Vacinas – Jayme José de Oliveira
PONTO E CONTRAPONTO- por Jayme José de Oliveira
“Por mais brilhante que sejas, se não fores transparente, tua sombra será escura”.
VACINAS
Se muitos decidem não tomar vacinas – e impedir que familiares o façam – estão coletivamente agindo para que outros morram ou fiquem sequelados. O Estado não pode permitir isso, muito menos estimular.
Não há problema em inserir vacinas entre as obrigações que possam ser impostas caso não se obtenha êxito nas tentativas de induzir a população utilizando a mídia para tanto. A vacinação não atinge seus objetivos – salvar vidas – quando depender apenas de decisões individuais. Só funciona quando aplicada de forma maciça.
Se a população não se torna receptiva a uma campanha organizada, o governo não tem apenas o direito, tem a obrigação de adotar medidas coercitivas – o uso do cinto de segurança enfrentou uma oposição ferrenha antes de se introjetar nos hábitos dos motoristas.

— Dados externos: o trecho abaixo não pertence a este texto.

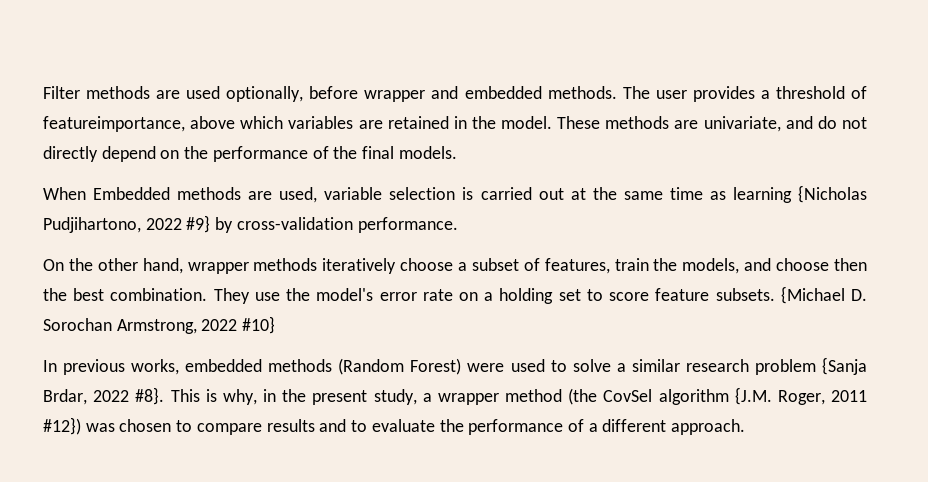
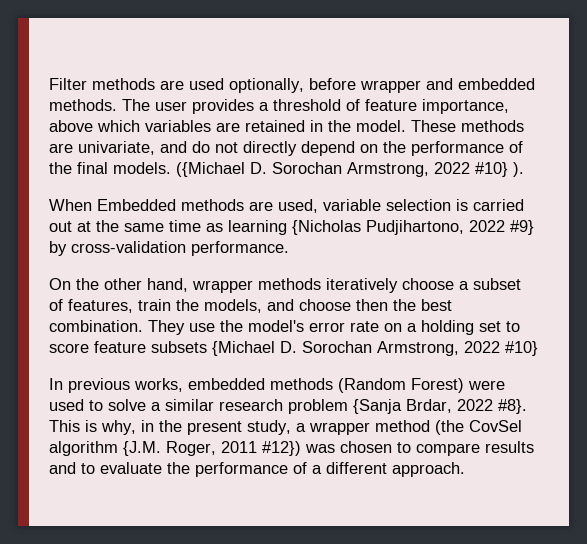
- The user provides a threshold of featureimportance, above which variables are retained in the model.
+ The user provides a threshold of feature importance, above which variables are retained in the model.
+ ({Michael D. Sorochan Armstrong, 2022 #10} ).
- They use the model's error rate on a holding set to score feature subsets. {Michael D. Sorochan Armstrong, 2022 #10}
+ They use the model's error rate on a holding set to score feature subsets {Michael D. Sorochan Armstrong, 2022 #10}

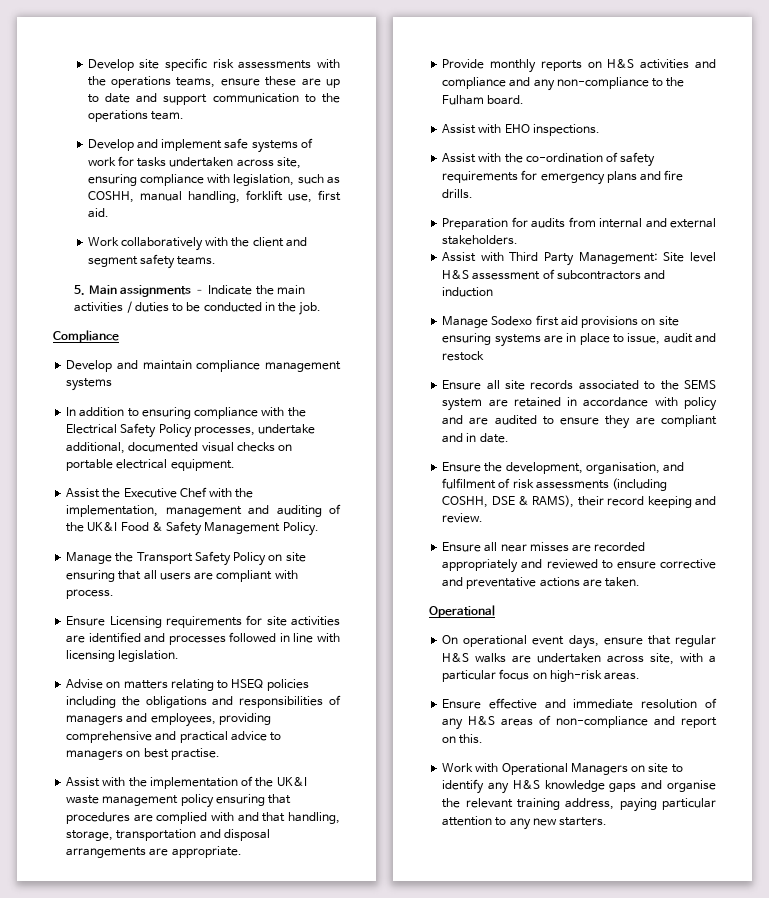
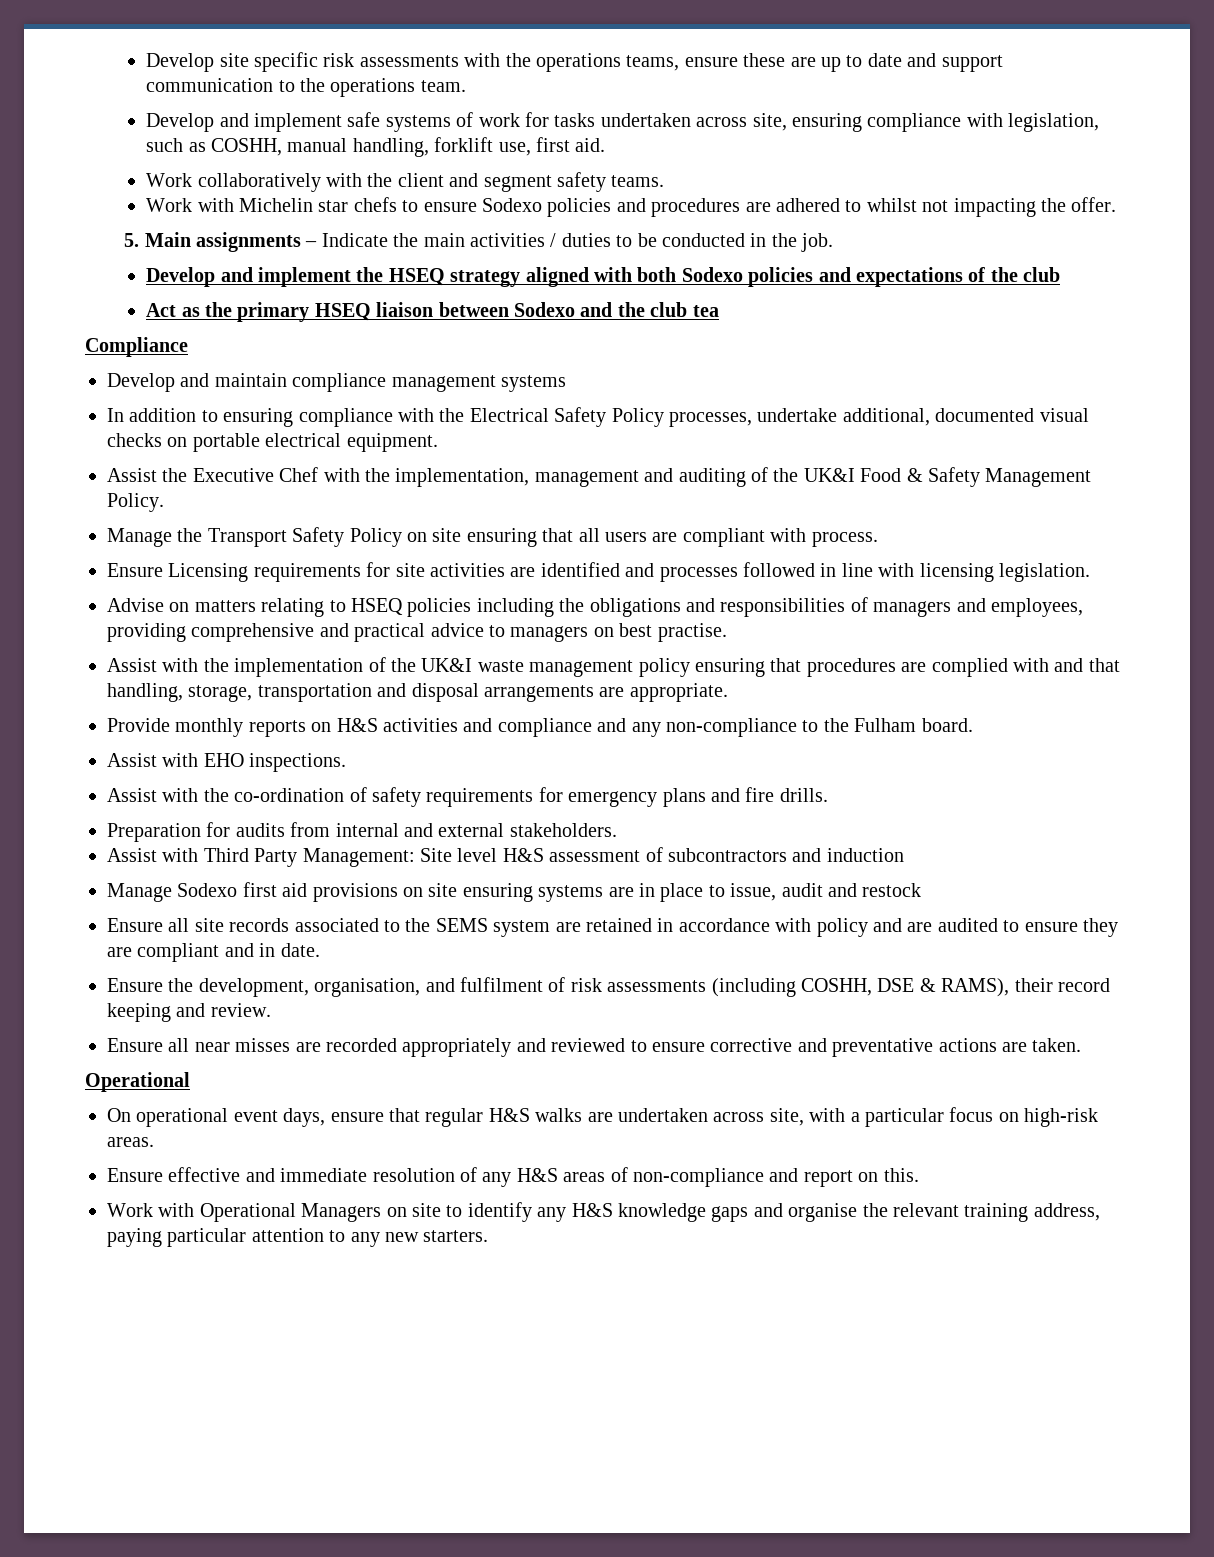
+ Work with Michelin star chefs to ensure Sodexo policies and procedures are adhered to whilst not impacting the offer.
+ Develop and implement the HSEQ strategy aligned with both Sodexo policies and expectations of the club
+ Act as the primary HSEQ liaison between Sodexo and the club tea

O direito do coletivo prepondera, inequivocamente, sobre o direito individual. Somos uma organização multicultural e mesmo em pleno regime democrático a liberdade individual não pode, jamais, preponderar. Quando o “EU” tenta se sobrepor ao “NÓS”, isso não é democracia, é anarquia e resulta numa sociedade anômica onde o que vige é a “Lei de Gerson”. Quando determinada pessoa, empresa ou corporação obtém vantagens ou exige direitos de forma indiscriminada, sem se importar com questões éticas, morais e, muito menos com os direitos dos outros elementos com os quais convive, está ultrapassando todos os limites.
O exemplo mais impactante, no Brasil, ocorreu durante o mês de novembro de 1904. O Rio de Janeiro, então capital federal, foi palco de uma das maiores revoltas urbanas ocorridas no país: a Revolta da Vacina. Milhares de habitantes protagonizaram nas ruas da cidade violentos conflitos com a polícia. O motivo era uma polêmica medida tomada pelo governo de Rodrigues Alves que convocou o sanitarista Oswaldo Cruz e impôs um ambicioso plano de saneamento da cidade.
A febre amarela, a malária, a varíola, a peste bubônica, o tifo, a tuberculose grassavam . Para proteger a saúde pública o projeto envolvia controvertidas medidas de controle da população e de seus hábitos de higiene. Tendo como meta controlar as epidemias organizou-se uma grande equipe de “mata-mosquitos” e uma declarada guerra aos ratos. No entanto, a medida profilática que mais revolta provocou foi tornar a vacina obrigatória, que passou a ser condição “sinequa non” para matrícula em escolas, admissão em empresas, casamentos e outras atividades. A vida social daquele que se recusasse tornar-se-ia impossível.
Na época a revolta representou um protesto contra o propósito de modernização que estava em curso e, a longo prazo redundou na elevação do padrão de vida da população, principalmente do segmento mais pobre.
Foi um gesto intimorato do presidente Rodrigues Alves, coordenado pelo médico sanitarista Oswaldo Cruz. A esses homens de visão, dispostos a enfrentar uma oposição ferrenha, o Brasil agradece e tem um débito de gratidão eterno.
O simples fato de se tornar imperioso o debate atual sobre a polêmica vacina obrigatória representa uma derrota. Da ciência. Da humanidade. O fato de estarmos em risco de perder conquistas civilizatórias por comportamentos irresponsáveis e obscurantistas nos direciona a reagir ao perigo de andar para trás, para 116 anos de retrocesso. Já aconteceu antes, não pode se repetir. Não permitamos que ocorra o abandono da ciência com prevalência da ignorância.
Não enveredemos pelas tortuosas trilhas que conduzem ao lugar nenhum, lindeiro do debacle.
No Brasil, na Europa, nos Estados Unidos, os “antiwaxxers”, como são chamados por lá, vão ganhando proeminência paulatinamente nos últimos anos, apoiados em artigos científicos fraudados e de péssima qualidade. Infelizmente, é um movimento que ameaça ganhar forças no Brasil.
Em 1904 a campanha “Ninguém Pode Obrigar Ninguém a Tomar Vacina” foi catastrófica, não permitamos a reprise de uma campanha não só contra a vacina obrigatória, mas contra a própria vacina. Abracemos a solução que surge para estancar uma hecatombe com óbitos já perto de 200 mil vítimas no cômputo oficial, sabidamente subnotificado. Ninguém pode prever o quanto nos dizimará.
A solerte campanha estigmatizará quem a divulga. As vítimas, seus familiares e a nação horrorizada jamais perdoarão.